Premier Doug Ford was in Oxford County today to talk with local farmers about the impacts of a Carbon Tax. He also spoke to the media and answered questions on the proposed landfill.
OXFORD CENTRE - Premier Doug Ford was in Oxford County this morning along with Local MPP and Minister of Agriculture Ernie Hardeman and the Minister of the Environment, Conservation and Parks Rod Phillips to discuss the federal carbon tax during a round table conversation with farmers at Veldale Farms in Oxford Centre.
Ford says the carbon Tax that will start on April 1st is going to hurt rural residents more than anyone.

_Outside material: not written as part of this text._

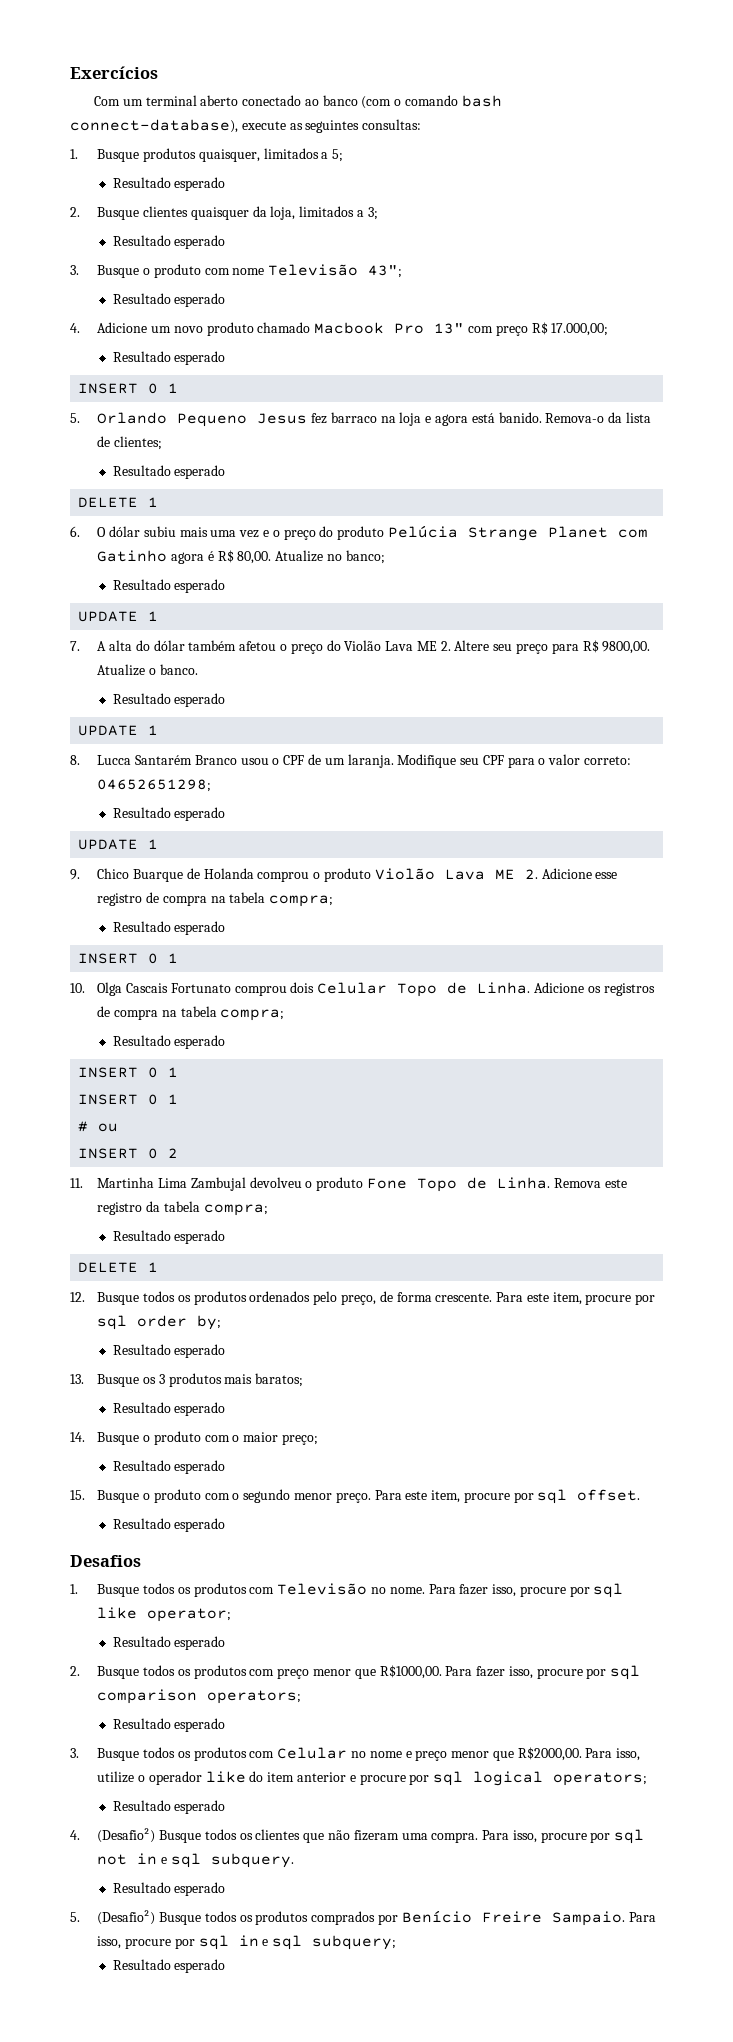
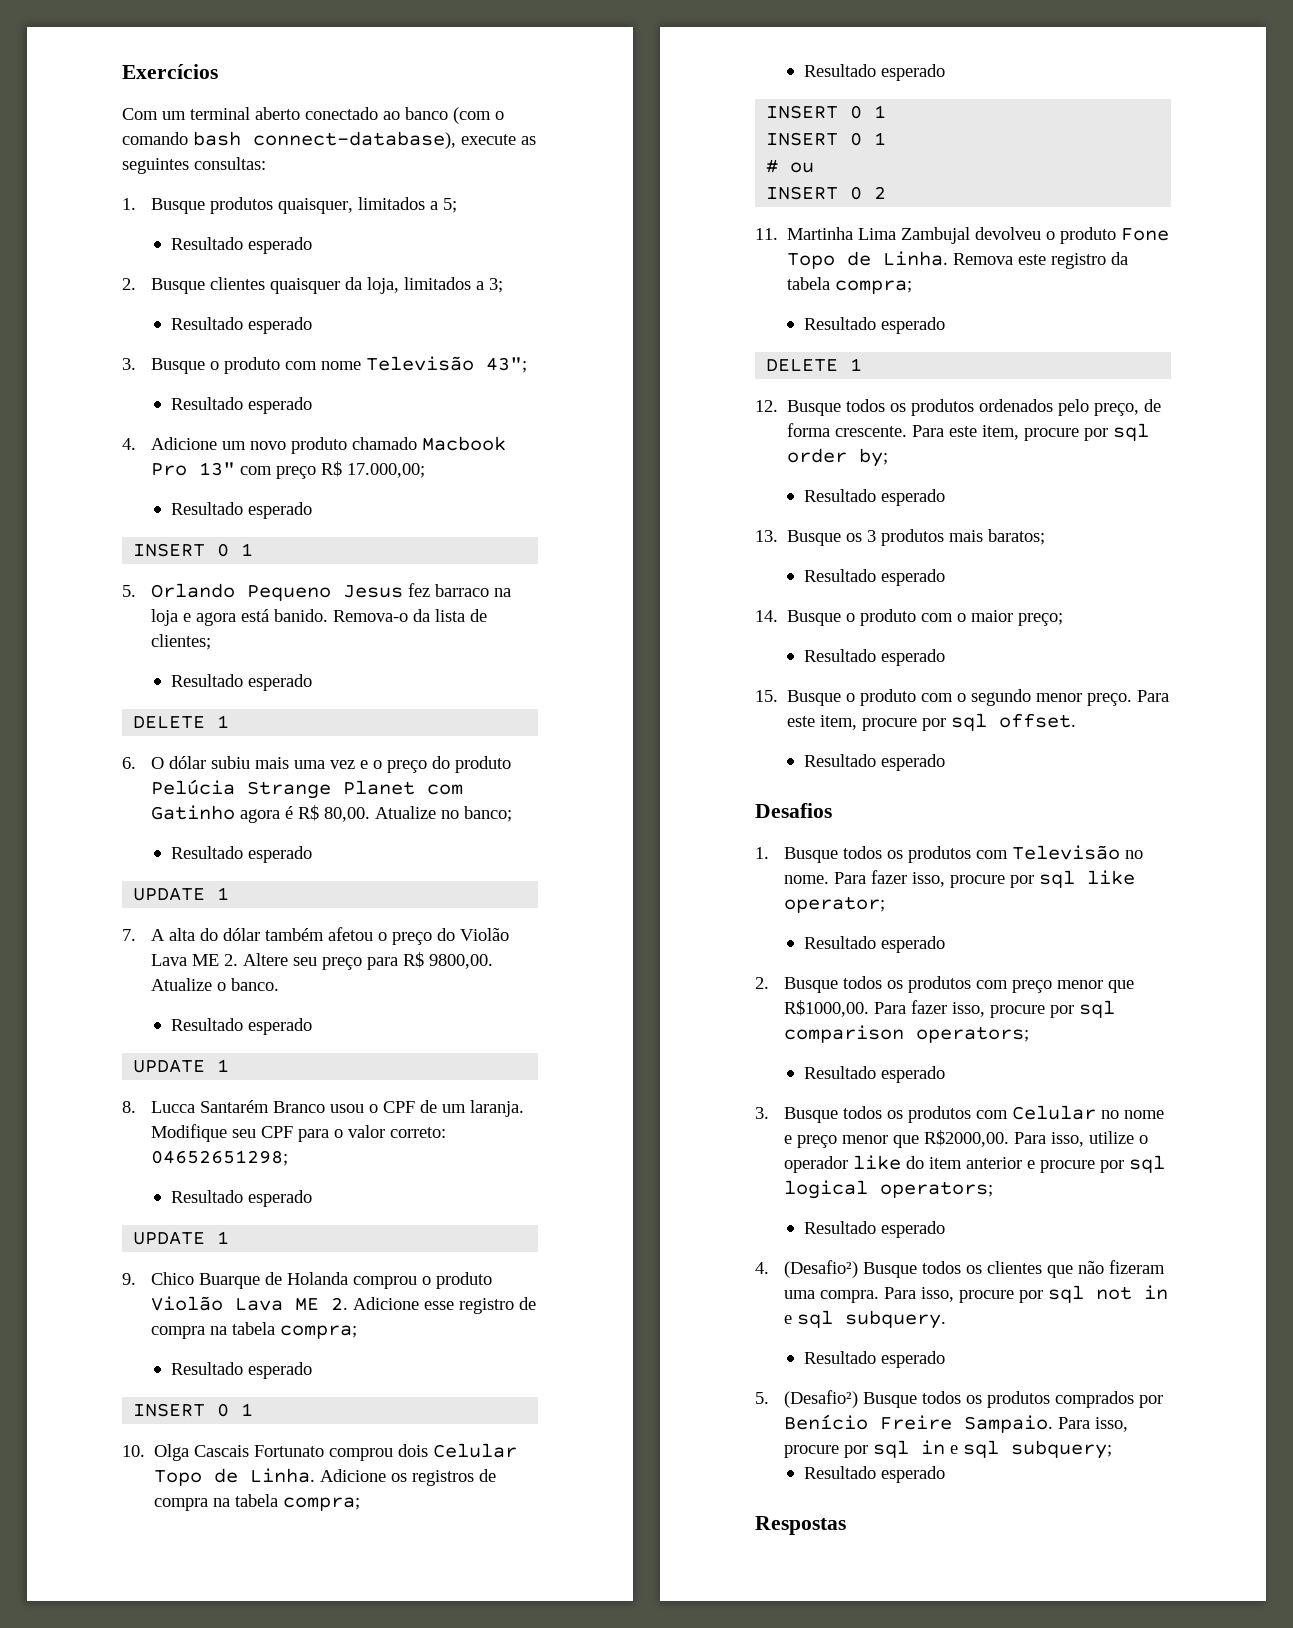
+ Respostas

"Make no mistake about it, this is a tax, they put the word Carbon in front of it, but it does absolutely nothing for the environment, all it does it hurt families. You bring your kids from point A, to point B, it's going to cost more, everything at the grocery store is going to cost more and we sat down with the Prime Minister and asked him that, a very simple question, why? We are already at 22 percent at emissions reduction when we have to hit 30 percent and we still have 11 years to do it, we don't need a carbon tax to reduce emissions."

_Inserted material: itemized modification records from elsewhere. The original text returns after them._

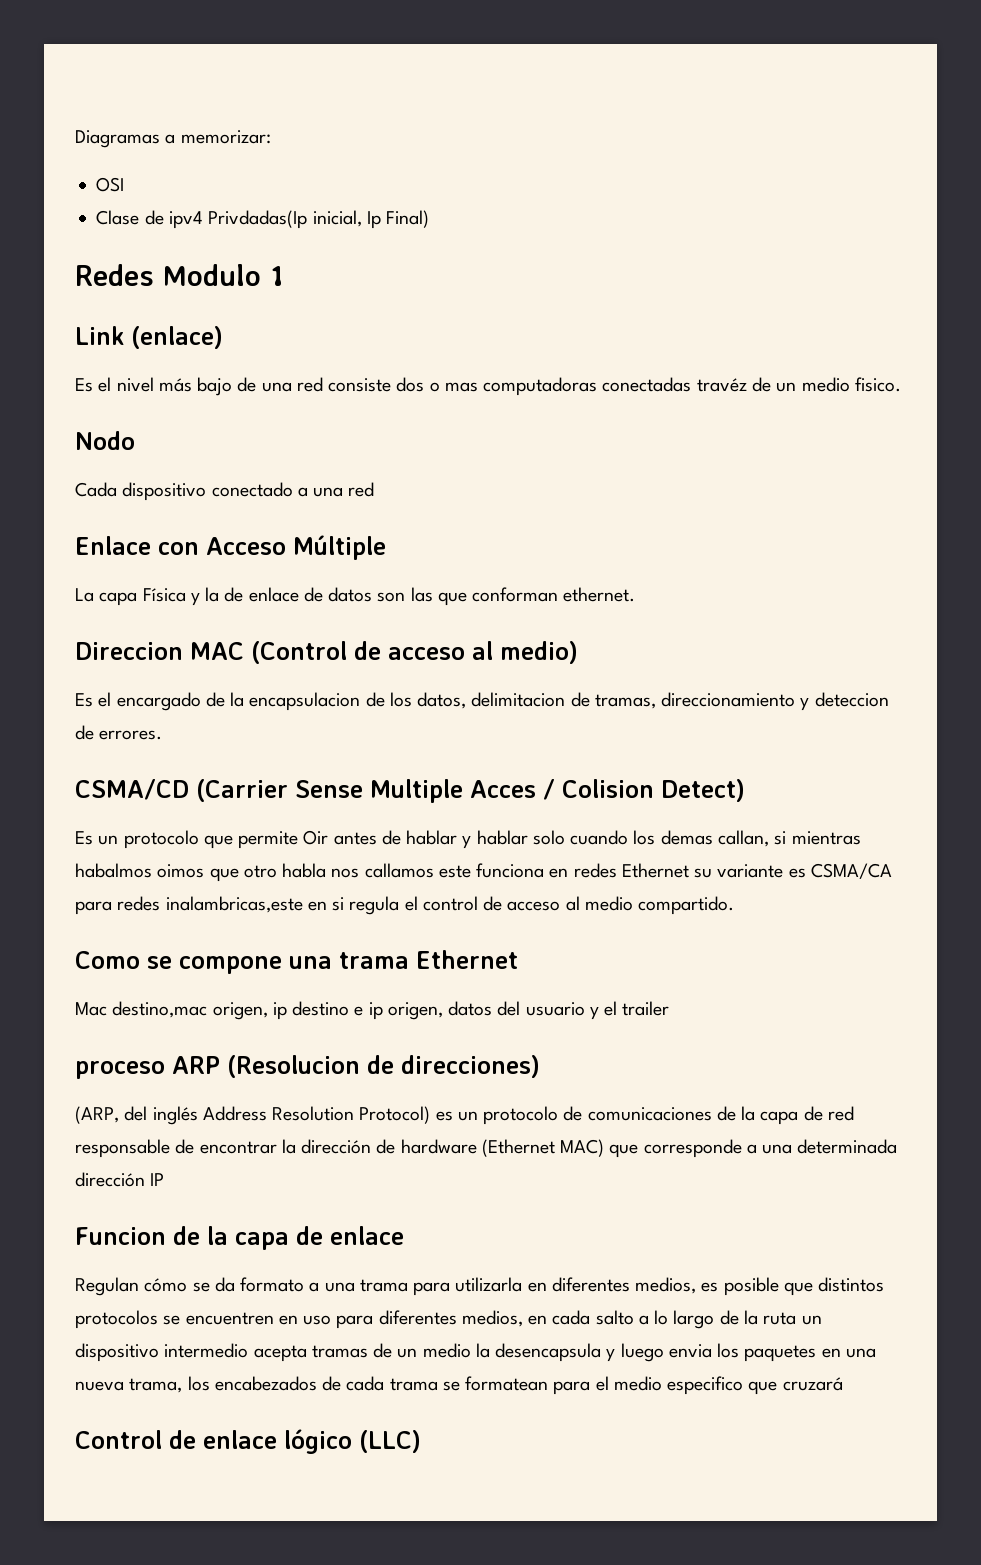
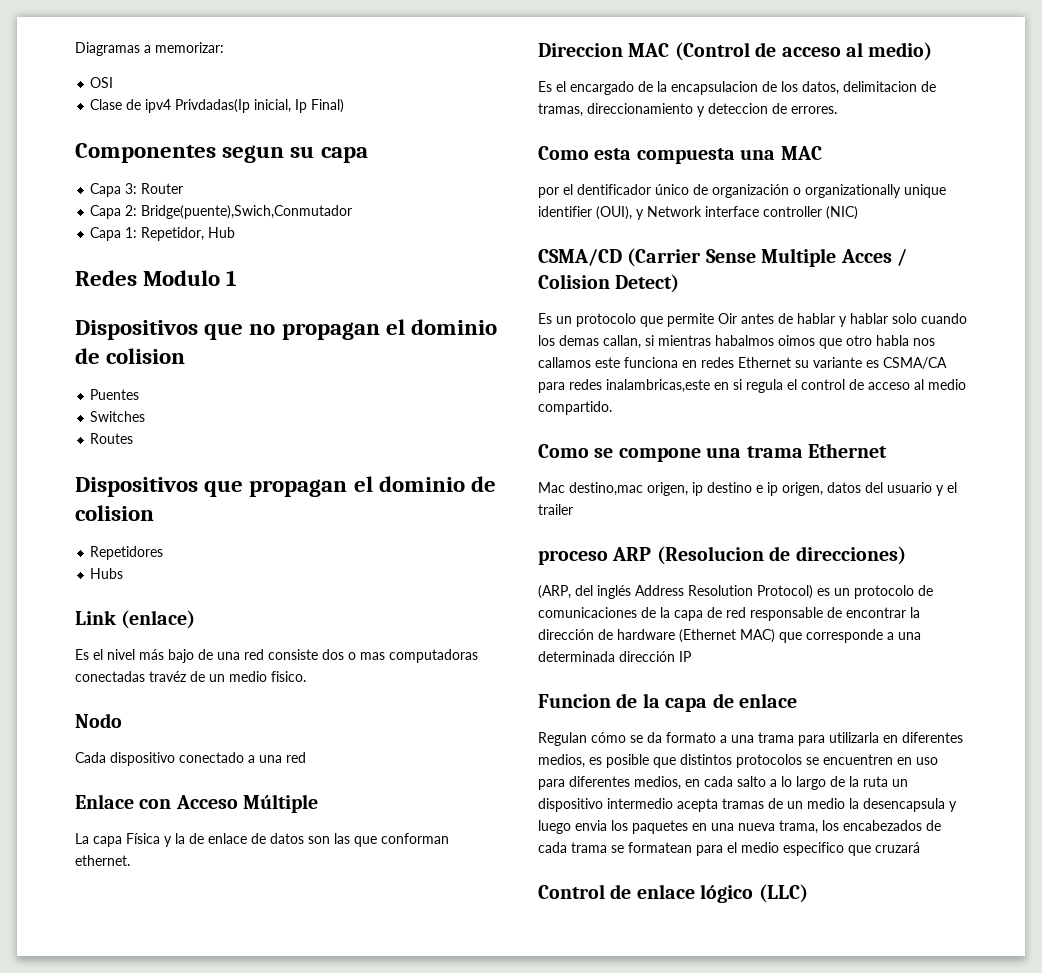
+ Componentes segun su capa
+ Capa 3: Router
+ Capa 2: Bridge(puente),Swich,Conmutador
+ Capa 1: Repetidor, Hub
  Redes Modulo 1
+ Dispositivos que no propagan el dominio de colision
+ Puentes
+ Switches
+ Routes
+ Dispositivos que propagan el dominio de colision
+ Repetidores
+ Hubs
+ Como esta compuesta una MAC
+ por el dentificador único de organización o organizationally unique identifier (OUI), y Network interface controller (NIC)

Ford adds the Carbon Tax is going to hurt local farmers and it is going to hurt local businesses.
"We are competing against people around the world, we are competing with our great neighbour south of the border, Ontario alone does $350 billion dollars a year in two way trade with our American friends, if we were a stand alone country, we would the third largest trading partner with the States, Ontario alone, but how can we compete when we have one arm tied behind our back, when Ohio, Pennsylvania and other jurisdictions in the States, they don't have this burden of a Carbon Tax and don't listen to this malarkey of your getting a rebate, the people who are going to get hurt the most are the rural folks."
Ford says the Province of Ontario is prepared to take the Federal Government to court over this carbon tax and they will be joined by other provinces.

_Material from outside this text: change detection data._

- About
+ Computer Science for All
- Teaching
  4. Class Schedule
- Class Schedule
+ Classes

The topic of the proposed Landfill near Ingersoll also came up at the meeting. Minister Phillips said they would discuss the specific details of the Walker Environment because the assessment is under way.
"Your talking about a particular landfill which has an assessment underway so I will not talk about it specifically but I will talk about is the work that Ernie Hardeman did in terms of bringing forward the issue that municipalities have their say in terms of placement of landfill sites. In the environment plan that we laid out in November that has been laid out as one of our commitments and that is a commitment our Premier feels very strongly about. I should as well Ingersoll Mayor Ted Comiskey played an important role in bring that issue forward."
Ford meanwhile insisted that he thinks municipalities should absolutely have a say in where landfills are located.
"Who are a bunch of politicians in Queens Park to tell municipalities how to run their municipality, it is up to them, they have an option, to opt in, or opt out, that is up to them, it is not necessarily up to us to overrule a municipality that is the last thing I would want to do. I don't care if someone says they have 300 or 400 jobs, we are not going to stick something in an area that people don't want."
After the media scrum, the Premier spent the afternoon talking with local farmers during a round table discussion about the Carbon Tax and how it is going to affect their every day lives.